Hundreds of family homes that stood in the way were destroyed to make room for a parade of traffic.

“It made it easier for cars to get through at the expense of people,” said Dennis Gallagher, who represented the GES neighborhoods as a state senator for over 21 years, starting in the mid-'70s. Gallagher, who grew up in the area,  remembers being away at college when he heard about a priest from Holy Family Church agonizing over losing 400 parish families who had to be relocated. “The emotional distress was just astounding.”

Betty Gallo Wonder, 81, born and raised at 46th Avenue and Claude Court, described the trauma she experienced as a kid when she participated in the Denver Public Library’s Oral History Project. “This is why I got involved with the community, the neighborhoods, about the new highway coming through.” 
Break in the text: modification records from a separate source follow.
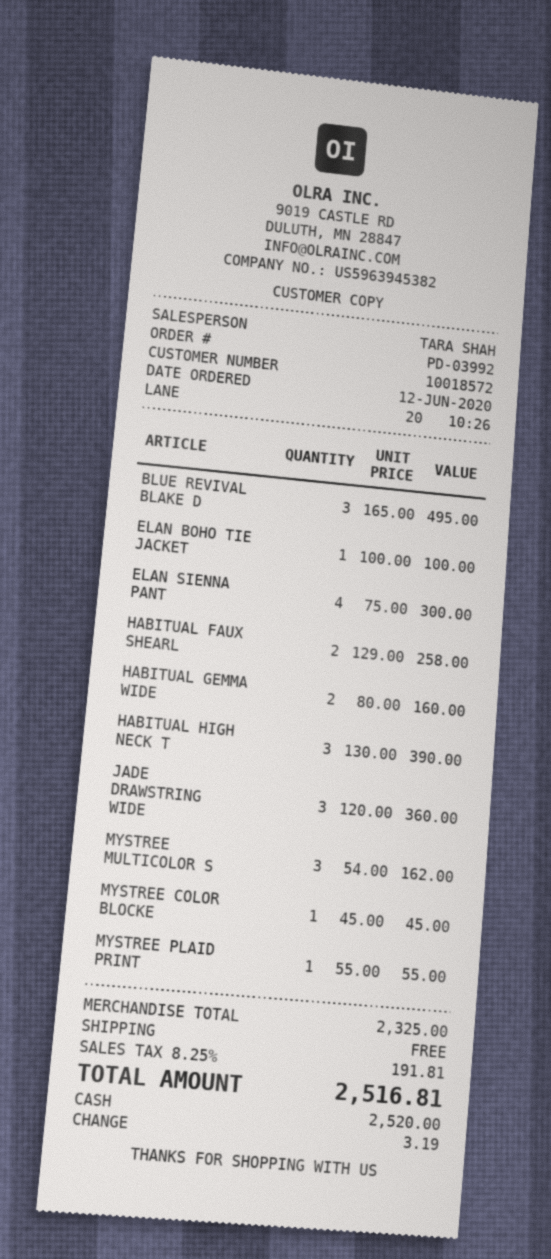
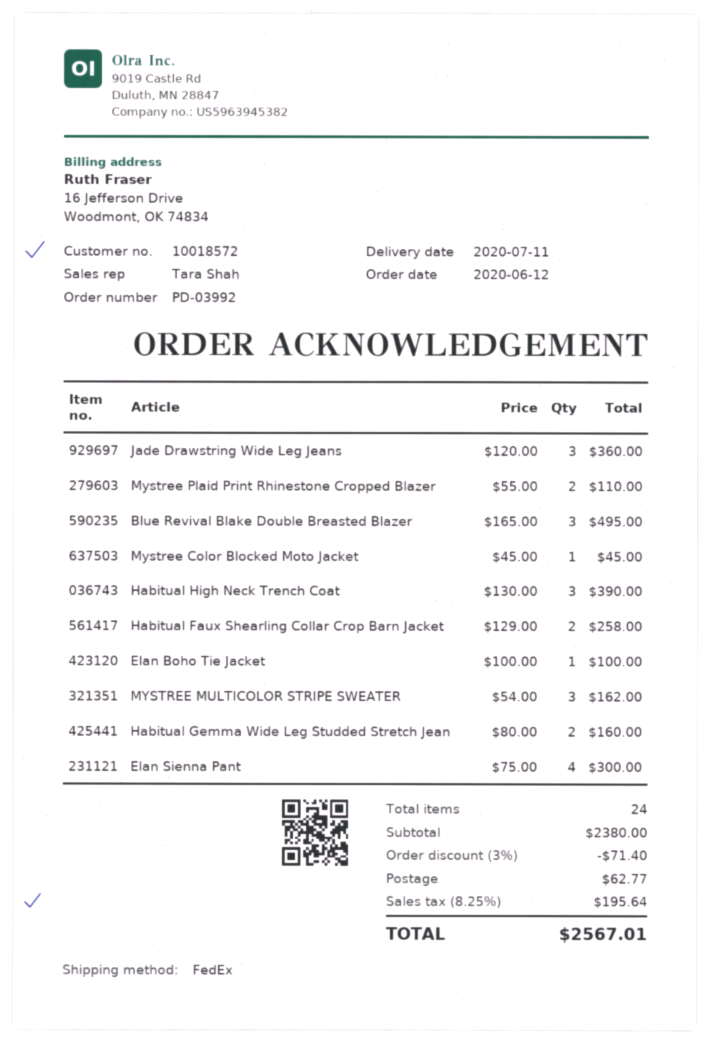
MYSTREE PLAID PRINT: 1 x 55.00 = 55.00 -> 2 x 55.00 = 110.00
subtotal: 2325.00 -> 2380.00
discount: none -> 3% = 71.40
shipping: 0.00 -> 62.77
tax: 8.25% = 191.81 -> 8.25% = 195.64
total: 2516.81 -> 2567.01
She remembered the helplessness her aunt felt when she lost her home to the highway. “They had went over to her, and they said, ‘Well, we’re buying your house.’ They never came to us and said: ‘We’re going to have meetings to talk to you, let you guys know what’s going on.’ We didn’t know what was going on. We just heard they were going to build a highway; Eisenhower wants his highway put through, and that’s it. You know, we had NO say-so.”

The Piro family was part of the I-70 routing collateral damage. Rocky Piro, who grew up at 48th Avenue and Wyandot Street, was a child when his extended family was split by the interstate. He remembers it damaged the social cohesion of the working-class families who lived there. Interestingly, he grew up to become a city planner.

“The freeway ended up being built between our family’s homes along either side of 48th Avenue. I remember the homes taken out. All along 48th Avenue it was a residential neighborhood,” he told the Denver Gazette. After 10 years of staying put in an area which had become noisy, polluted and layered with soot, his parents made the hard decision to move away, as did other members of the family. “My parents ended up just throwing in the towel. And we lost the social cohesion we had known.”


The Valley Highway

The history of I-70 is tangled with the tale of two highways. Interstate 25, or the Valley Highway as it was known back then, came first. 

The first cranes and bulldozers started breaking dirt on Denver’s “Post-War Superhighway” in 1948.  It was completed 10 years later, and city officials would eventually demand an east-west connection, but that was planned for later. 

I-25’s beginning was star-studded but controversial.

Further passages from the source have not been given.